2. Del amor y la libertad
Pasear por la
orilla del río y acordarme de ella es todo uno. Serán las viejas piscinas, en
las que ella lucía como una sirena y yo como un delfín… sin cola ni aletas.
¿Qué hará a estas horas? Seguro que le toca encabezar las exequias en Panamá,
pues no creo que su madre esté para nada. Lo van a incinerar; ¡qué digo!, ya lo
habrán hecho. Tres días hace que murió. Así se escribe la historia: natación y
baile. ¡Hermosa forma de mistificación! La verdad es que me siento doblemente
culpable: por hacer contribuido a su desgracia y por haberles fallado a sus
padres. ¡Ahí está el quid! De tanto quererme ellos, de ponernos las cosas tan
fáciles, ella se rebeló y yo no supe cómo afrontar las dificultades. Y no solo
es que fuéramos casi unos niños, sino que yo he sido siempre un cómodo; cómodo
y torpe. Y de los de todo o nada, aquí y ahora. Estoy seguro de que, si me fuera
posible retrasar el reloj de nuestra vida, volvería a meter la pata.
La verdad es que
ella también tenía su punto, como dicen ahora, pero ¿qué trabajo me habría
costado refrenarme y esperar? Pues no señor: todo tenía que ser rectilíneo,
explícito, instantáneo. No digo que la chica no tuviera su parte de culpa, pero
bien que la ha purgado. Y, ahora, aquí estoy yo, viendo correr el agua del río,
en el colmo de la pesadumbre, pero sin mover un dedo. Como entonces; como
siempre.
Y, además, están
sus padres, quienes todo nos lo pusieron fácil y, en pago, bien han tenido que lamentar las consecuencias
de mi estupidez, sin un mal gesto, ni una palabra dura. Mucho quererlos de
boquilla, pero intuyo que pocas personas les habrán causado tanto dolor… Bueno,
no seas masoquista. Yo era un chiquillo -¡y dale!- y no voy a responder por las
consecuencias remotas de mis actos. ¿Cuál es la metáfora? Eso, el aleteo de una
mariposa. Aviada estaría la mariposa si la encausaran por haber provocado un
huracán al otro lado del mundo.
¡Jesús, las cinco
todavía! Si sigo así hasta la hora de la misa, me va a entrar dolor de cabeza.
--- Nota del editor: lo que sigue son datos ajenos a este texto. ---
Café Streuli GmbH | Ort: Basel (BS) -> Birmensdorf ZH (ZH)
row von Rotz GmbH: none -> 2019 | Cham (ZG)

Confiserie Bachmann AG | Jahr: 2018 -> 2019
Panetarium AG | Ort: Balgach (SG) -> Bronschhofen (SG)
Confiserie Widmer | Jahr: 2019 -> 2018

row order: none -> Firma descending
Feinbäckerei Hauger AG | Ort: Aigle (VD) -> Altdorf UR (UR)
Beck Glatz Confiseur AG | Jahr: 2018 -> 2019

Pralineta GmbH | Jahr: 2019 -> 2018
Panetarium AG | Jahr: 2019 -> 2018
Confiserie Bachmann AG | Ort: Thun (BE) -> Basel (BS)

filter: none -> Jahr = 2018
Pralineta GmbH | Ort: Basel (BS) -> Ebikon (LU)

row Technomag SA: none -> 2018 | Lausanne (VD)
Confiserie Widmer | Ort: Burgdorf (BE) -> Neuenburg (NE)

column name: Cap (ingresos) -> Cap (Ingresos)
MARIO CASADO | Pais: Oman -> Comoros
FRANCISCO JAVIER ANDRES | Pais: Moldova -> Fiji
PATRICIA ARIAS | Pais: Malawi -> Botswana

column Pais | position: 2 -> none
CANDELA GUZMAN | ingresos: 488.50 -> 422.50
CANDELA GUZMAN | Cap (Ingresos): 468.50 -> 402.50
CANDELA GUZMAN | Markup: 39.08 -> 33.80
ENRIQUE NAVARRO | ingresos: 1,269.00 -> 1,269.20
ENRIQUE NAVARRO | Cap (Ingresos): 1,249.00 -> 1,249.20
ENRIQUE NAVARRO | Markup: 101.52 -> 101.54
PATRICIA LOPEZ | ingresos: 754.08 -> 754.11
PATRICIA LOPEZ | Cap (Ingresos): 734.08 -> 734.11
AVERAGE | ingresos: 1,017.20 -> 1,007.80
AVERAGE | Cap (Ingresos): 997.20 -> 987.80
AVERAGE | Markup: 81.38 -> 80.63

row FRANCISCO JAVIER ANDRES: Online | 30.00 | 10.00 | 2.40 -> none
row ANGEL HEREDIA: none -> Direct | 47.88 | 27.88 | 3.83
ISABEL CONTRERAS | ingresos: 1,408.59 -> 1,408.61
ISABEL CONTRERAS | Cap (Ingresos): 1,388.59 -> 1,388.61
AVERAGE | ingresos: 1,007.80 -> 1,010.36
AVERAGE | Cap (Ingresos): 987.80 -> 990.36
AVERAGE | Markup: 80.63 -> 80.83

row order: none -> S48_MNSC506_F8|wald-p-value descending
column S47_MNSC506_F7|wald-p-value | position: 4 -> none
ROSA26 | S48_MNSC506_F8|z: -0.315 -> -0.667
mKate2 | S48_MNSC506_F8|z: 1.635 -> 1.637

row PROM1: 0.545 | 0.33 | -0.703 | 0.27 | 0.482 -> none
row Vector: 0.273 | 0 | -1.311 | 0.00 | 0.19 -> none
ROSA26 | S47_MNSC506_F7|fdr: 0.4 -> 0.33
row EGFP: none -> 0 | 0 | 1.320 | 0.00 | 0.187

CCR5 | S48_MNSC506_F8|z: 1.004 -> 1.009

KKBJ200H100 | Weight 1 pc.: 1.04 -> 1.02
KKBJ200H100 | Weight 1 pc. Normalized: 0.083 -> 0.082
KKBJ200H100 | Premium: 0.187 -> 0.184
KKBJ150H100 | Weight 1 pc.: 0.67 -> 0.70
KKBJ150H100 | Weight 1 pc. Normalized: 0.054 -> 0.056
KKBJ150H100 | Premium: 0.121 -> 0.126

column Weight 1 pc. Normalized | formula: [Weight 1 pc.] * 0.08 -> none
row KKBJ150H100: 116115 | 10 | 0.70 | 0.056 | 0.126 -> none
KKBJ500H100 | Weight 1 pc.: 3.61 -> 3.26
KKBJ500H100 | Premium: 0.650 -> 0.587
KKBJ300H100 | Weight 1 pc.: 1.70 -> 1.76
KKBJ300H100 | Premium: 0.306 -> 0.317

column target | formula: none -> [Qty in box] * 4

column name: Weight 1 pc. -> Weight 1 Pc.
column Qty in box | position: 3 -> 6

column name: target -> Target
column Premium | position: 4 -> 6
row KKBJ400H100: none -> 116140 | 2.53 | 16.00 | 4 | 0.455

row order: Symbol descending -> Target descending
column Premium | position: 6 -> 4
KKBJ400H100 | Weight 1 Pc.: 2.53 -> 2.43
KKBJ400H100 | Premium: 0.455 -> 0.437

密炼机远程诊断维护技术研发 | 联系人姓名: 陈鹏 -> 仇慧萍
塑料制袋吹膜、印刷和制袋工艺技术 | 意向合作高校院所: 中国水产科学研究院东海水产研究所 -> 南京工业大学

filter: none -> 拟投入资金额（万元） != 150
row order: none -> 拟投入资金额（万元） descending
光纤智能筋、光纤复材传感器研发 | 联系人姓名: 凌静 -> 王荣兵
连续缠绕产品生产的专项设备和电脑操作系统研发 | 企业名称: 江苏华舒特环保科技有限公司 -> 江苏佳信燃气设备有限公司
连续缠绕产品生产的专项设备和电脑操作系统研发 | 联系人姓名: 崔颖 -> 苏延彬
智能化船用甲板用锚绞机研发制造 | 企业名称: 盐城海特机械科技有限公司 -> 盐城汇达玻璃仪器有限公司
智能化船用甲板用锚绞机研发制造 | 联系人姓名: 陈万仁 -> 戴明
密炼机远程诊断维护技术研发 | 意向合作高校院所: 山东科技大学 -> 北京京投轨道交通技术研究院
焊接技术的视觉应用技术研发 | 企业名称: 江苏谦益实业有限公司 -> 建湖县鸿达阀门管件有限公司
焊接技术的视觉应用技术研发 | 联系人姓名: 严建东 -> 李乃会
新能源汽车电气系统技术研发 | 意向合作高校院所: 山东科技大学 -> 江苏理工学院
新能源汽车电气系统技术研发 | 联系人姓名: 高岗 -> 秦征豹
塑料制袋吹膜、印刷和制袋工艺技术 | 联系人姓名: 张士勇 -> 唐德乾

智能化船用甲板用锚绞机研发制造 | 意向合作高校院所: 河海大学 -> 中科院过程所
Recapitulemos y vayamos luego un rato al museo, como en principio estaba
proyectado. Quedamos en que A. me quiso y ha sido un modelo de esposo y de
padre, en circunstancias terriblemente adversas; en que su hija y yo tiramos
nuestro futuro juntos por la borda, sin otros motivos o dificultades que las
que ambos quisimos inventarnos; que yo no he sido capaz, en décadas, de
sincerarme con él, ni de pedirle perdón. Y quedamos en que, dentro de un par de
horas, pondré mi cara de pésame, se me encogerá el corazón y recitaré con honda
piedad el descanse en paz.
En paz. Él sí, desde luego. Pero, ¿y yo?
¿Cómo responder de algún modo a su afecto, su ejemplo y su benevolencia? ¿Qué
purgatorio no me esperará, por cobarde y por ingrato?
El puente viejo.
He de tranquilizarme y dejar de hablar en voz alta o me tomarán por loco. No ha
sido buena idea la de venir al funeral; debí excusarme con cualquier pretexto plausible.
Luego, a no dormir y tomar tranquilizantes. Total, para que, a estas alturas, a
lo mejor ni se acuerden de que existo, ni le den la menor importancia a esta
menuda tragicomedia de fracaso sentimental.
En fin, vamos para
el museo… Quién me iba a decir que el bueno de A. me daría una lección póstuma
sobre el amor que, como todas las lecciones que sobre el particular me han dado
en la vida, o no me han servido de nada, o han llegado demasiado tarde.